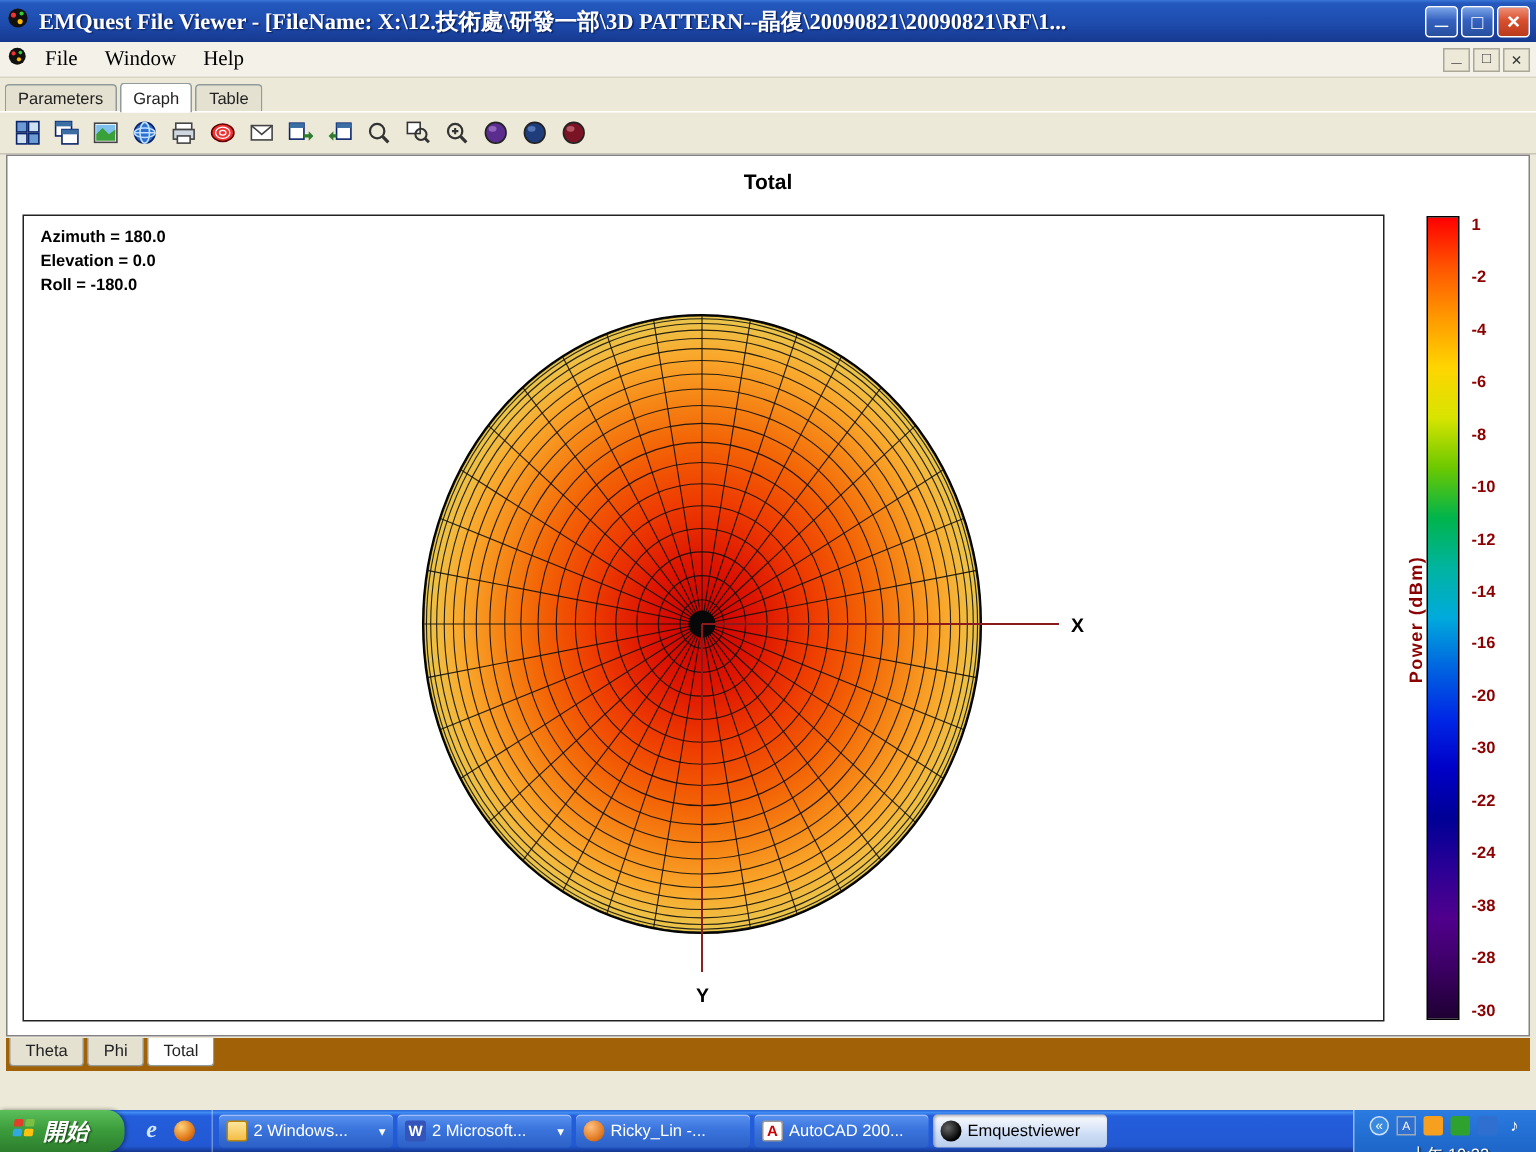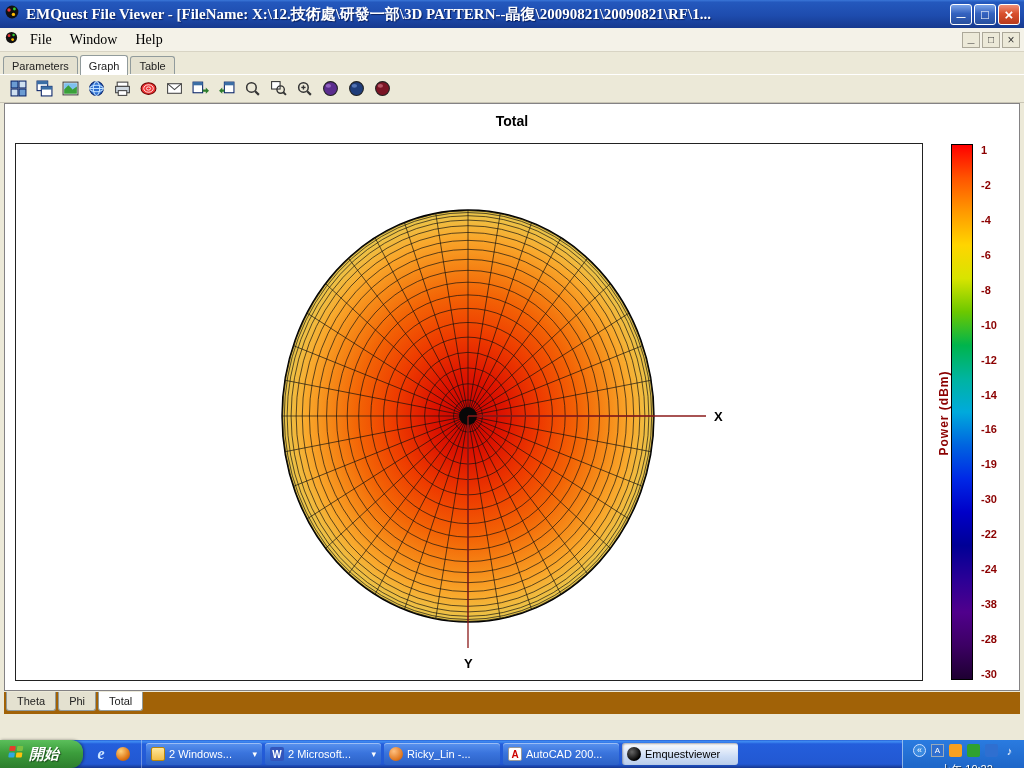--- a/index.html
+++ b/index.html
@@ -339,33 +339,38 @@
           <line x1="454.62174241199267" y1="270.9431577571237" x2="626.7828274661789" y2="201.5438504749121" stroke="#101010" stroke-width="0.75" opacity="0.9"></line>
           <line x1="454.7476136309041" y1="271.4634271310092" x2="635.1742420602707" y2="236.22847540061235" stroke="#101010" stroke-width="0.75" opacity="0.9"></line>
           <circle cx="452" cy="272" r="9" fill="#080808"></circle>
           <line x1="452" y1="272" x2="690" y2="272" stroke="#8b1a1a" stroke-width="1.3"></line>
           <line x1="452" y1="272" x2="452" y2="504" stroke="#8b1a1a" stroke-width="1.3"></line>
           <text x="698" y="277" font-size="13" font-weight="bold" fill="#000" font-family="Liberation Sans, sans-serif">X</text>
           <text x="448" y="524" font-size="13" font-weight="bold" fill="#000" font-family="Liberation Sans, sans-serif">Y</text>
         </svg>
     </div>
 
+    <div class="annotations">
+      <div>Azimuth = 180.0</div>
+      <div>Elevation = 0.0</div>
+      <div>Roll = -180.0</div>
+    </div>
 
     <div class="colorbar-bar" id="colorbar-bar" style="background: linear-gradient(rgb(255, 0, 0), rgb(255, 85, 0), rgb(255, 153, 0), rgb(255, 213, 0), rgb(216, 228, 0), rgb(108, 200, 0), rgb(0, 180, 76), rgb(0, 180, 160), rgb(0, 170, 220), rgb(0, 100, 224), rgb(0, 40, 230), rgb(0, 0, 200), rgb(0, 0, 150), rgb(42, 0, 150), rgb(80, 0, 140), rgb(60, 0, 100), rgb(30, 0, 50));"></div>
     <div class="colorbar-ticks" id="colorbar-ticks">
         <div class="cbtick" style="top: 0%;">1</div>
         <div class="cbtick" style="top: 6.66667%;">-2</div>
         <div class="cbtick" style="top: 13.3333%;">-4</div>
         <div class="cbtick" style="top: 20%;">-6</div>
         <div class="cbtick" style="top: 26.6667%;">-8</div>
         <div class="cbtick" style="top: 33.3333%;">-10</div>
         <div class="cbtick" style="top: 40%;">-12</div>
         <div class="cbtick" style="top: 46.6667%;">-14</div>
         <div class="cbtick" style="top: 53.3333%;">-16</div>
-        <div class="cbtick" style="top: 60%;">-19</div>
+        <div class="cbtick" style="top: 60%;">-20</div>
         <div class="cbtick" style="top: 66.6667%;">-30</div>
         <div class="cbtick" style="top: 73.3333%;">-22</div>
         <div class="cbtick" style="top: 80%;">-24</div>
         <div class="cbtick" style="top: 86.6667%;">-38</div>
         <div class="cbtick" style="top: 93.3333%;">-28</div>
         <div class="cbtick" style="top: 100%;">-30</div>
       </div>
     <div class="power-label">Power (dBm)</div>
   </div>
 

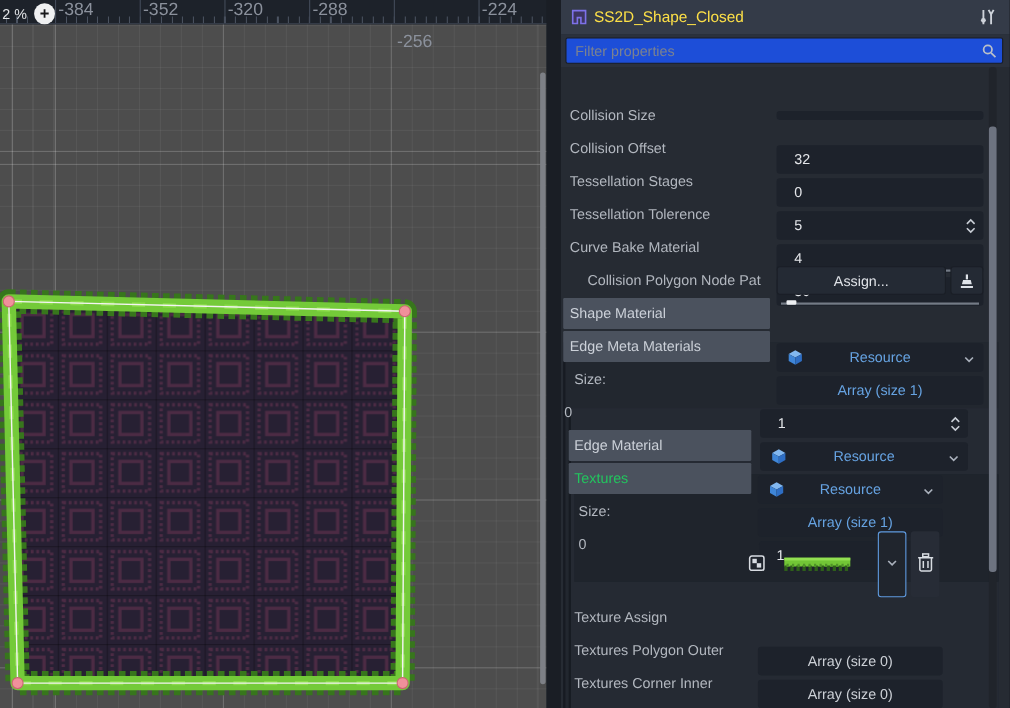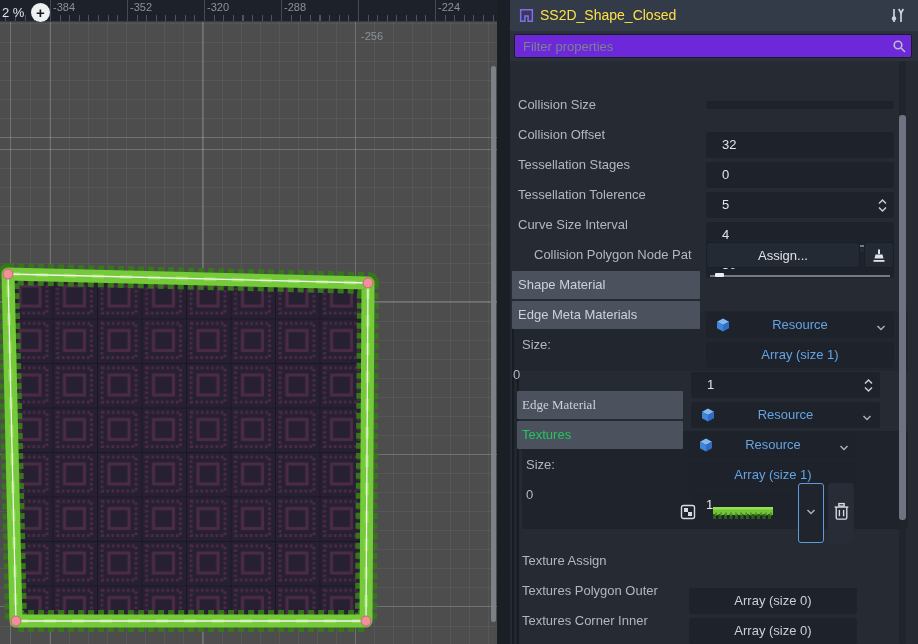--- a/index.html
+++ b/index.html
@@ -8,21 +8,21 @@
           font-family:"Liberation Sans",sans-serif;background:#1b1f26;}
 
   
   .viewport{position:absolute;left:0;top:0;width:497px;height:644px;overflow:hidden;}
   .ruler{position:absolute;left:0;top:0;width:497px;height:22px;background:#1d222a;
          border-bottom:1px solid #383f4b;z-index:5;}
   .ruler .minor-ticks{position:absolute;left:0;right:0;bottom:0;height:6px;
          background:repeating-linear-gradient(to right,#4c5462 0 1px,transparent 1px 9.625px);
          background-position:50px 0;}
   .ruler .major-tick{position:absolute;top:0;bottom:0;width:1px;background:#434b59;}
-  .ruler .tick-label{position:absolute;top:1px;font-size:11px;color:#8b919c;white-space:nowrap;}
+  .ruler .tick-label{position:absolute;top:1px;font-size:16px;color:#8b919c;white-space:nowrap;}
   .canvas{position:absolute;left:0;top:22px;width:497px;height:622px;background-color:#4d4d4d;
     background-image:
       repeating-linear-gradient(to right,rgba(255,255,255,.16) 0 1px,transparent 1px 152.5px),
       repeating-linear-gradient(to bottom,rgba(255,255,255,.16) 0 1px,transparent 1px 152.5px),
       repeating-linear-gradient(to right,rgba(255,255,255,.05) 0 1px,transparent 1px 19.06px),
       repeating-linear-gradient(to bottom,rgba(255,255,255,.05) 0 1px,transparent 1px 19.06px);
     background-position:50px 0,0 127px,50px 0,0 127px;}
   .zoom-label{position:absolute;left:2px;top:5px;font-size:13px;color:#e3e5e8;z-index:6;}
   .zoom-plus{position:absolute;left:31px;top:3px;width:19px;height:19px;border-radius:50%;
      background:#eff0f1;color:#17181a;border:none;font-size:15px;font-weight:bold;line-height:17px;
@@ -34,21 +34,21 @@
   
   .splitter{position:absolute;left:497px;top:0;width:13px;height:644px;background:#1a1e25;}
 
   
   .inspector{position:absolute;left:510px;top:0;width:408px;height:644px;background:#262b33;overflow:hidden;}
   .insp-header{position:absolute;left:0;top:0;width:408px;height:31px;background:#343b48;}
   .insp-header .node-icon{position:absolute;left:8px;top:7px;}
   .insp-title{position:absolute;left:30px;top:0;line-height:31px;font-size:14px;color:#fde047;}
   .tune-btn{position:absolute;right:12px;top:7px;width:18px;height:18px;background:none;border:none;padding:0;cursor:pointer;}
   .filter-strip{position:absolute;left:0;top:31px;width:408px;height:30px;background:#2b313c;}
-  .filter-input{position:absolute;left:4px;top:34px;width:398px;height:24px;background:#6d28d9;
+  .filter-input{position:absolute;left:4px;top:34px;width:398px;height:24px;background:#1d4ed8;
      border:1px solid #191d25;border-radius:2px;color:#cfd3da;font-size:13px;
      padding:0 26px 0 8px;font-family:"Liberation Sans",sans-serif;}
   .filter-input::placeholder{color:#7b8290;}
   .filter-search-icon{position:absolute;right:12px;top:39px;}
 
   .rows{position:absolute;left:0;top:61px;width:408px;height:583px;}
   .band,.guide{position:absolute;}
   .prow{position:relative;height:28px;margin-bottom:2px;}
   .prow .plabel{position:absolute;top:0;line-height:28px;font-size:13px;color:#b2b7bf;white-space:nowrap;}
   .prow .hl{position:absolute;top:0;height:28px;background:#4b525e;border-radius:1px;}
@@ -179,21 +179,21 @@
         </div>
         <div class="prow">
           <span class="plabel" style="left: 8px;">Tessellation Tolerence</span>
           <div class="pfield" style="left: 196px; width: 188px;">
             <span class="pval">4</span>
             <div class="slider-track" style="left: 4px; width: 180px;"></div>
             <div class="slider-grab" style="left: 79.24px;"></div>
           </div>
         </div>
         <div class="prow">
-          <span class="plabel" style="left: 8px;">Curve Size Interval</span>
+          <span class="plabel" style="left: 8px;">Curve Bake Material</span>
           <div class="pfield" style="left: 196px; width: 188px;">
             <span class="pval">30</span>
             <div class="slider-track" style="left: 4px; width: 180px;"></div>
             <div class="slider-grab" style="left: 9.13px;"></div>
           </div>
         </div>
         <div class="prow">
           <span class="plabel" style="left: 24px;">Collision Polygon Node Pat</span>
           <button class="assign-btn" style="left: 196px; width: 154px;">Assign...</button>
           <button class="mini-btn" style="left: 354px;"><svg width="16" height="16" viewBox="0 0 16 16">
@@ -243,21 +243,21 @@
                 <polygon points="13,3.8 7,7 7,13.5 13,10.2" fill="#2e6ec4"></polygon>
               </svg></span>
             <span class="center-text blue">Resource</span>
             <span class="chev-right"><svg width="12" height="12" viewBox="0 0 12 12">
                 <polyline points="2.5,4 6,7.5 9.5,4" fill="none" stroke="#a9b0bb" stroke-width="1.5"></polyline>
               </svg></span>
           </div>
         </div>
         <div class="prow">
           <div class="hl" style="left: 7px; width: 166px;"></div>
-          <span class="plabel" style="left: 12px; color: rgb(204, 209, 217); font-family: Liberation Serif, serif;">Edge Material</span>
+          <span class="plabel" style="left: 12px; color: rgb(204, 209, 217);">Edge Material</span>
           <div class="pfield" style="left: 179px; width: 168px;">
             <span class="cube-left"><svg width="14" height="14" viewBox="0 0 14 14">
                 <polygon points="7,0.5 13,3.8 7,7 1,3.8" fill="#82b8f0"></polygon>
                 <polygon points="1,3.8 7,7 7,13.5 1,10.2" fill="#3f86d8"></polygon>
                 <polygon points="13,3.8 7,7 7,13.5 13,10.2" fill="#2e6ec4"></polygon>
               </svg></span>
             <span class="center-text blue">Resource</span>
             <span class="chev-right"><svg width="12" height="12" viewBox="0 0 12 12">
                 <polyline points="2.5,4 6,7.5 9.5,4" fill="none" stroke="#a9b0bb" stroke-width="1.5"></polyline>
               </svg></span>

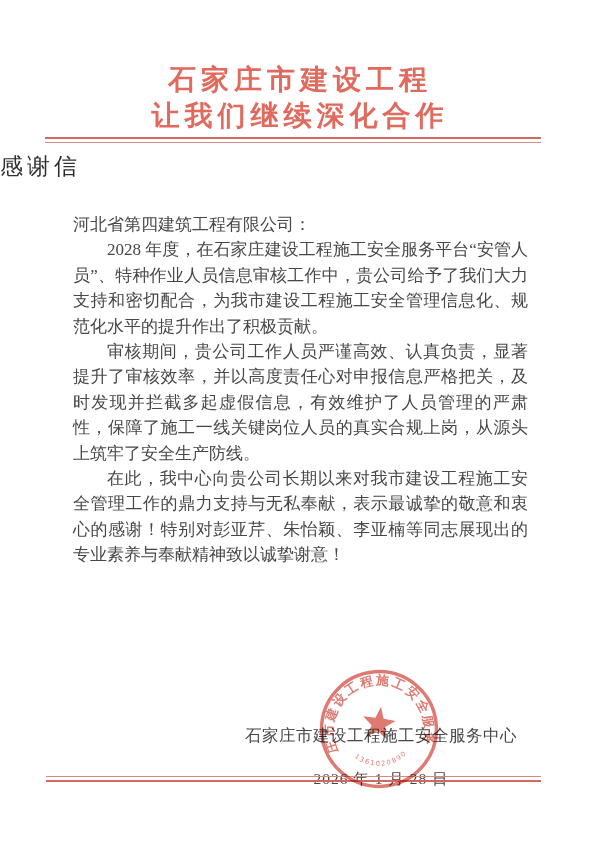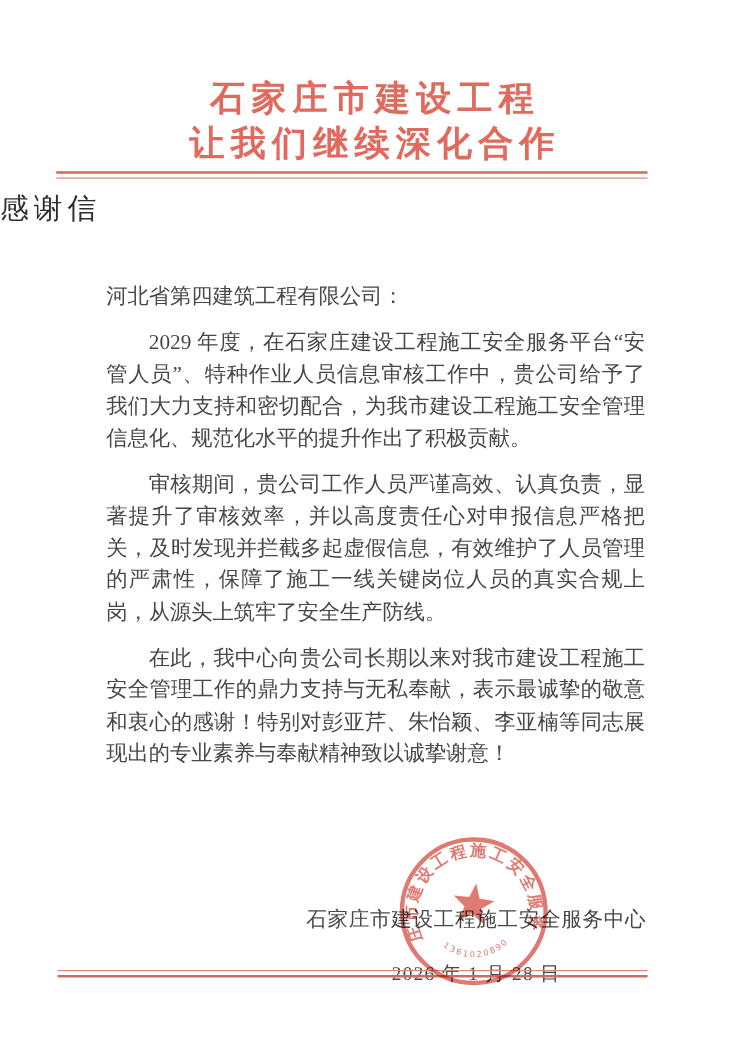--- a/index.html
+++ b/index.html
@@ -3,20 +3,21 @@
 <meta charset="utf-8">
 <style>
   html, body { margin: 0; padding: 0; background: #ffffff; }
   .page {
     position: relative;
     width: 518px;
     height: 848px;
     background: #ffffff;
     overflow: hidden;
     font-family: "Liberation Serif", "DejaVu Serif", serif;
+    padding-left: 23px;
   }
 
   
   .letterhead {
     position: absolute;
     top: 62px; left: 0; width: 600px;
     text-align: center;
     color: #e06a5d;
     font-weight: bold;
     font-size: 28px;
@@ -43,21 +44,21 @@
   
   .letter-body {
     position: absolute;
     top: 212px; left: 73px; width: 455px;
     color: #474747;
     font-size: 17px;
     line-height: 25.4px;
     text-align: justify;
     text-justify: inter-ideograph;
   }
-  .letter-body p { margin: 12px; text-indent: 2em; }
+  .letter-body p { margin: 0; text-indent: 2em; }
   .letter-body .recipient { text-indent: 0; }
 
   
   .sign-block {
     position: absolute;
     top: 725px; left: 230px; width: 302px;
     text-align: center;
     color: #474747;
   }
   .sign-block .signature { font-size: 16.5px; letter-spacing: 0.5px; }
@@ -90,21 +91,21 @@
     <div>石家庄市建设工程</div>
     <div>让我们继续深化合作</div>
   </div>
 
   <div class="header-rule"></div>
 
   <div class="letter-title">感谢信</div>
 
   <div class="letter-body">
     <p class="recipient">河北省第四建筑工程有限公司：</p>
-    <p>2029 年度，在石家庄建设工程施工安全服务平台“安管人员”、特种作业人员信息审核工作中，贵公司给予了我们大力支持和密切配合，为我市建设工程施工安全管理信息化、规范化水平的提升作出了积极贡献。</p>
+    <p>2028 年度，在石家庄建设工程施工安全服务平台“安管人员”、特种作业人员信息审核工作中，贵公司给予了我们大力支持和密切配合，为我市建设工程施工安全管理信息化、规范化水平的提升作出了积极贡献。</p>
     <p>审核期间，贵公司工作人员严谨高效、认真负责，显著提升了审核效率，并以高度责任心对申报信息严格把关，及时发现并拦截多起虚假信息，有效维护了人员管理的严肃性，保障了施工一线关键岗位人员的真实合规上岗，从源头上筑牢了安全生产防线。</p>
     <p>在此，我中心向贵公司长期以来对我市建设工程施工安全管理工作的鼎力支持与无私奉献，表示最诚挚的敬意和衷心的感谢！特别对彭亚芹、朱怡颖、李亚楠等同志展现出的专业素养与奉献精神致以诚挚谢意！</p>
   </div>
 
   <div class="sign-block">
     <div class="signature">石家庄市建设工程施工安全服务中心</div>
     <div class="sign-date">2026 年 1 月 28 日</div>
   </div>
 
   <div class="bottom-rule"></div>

=====

Exercise goal> Please copy out every line of the preceding listing that carries "padding".

Response below>
   .tune-btn{position:absolute;right:12px;top:7px;width:18px;height:18px;background:none;border:none;padding:0;cursor:pointer;}
      padding:0 26px 0 8px;font-family:"Liberation Sans",sans-serif;}
   html, body { margin: 0; padding: 0; background: #ffffff; }
+    padding-left: 23px;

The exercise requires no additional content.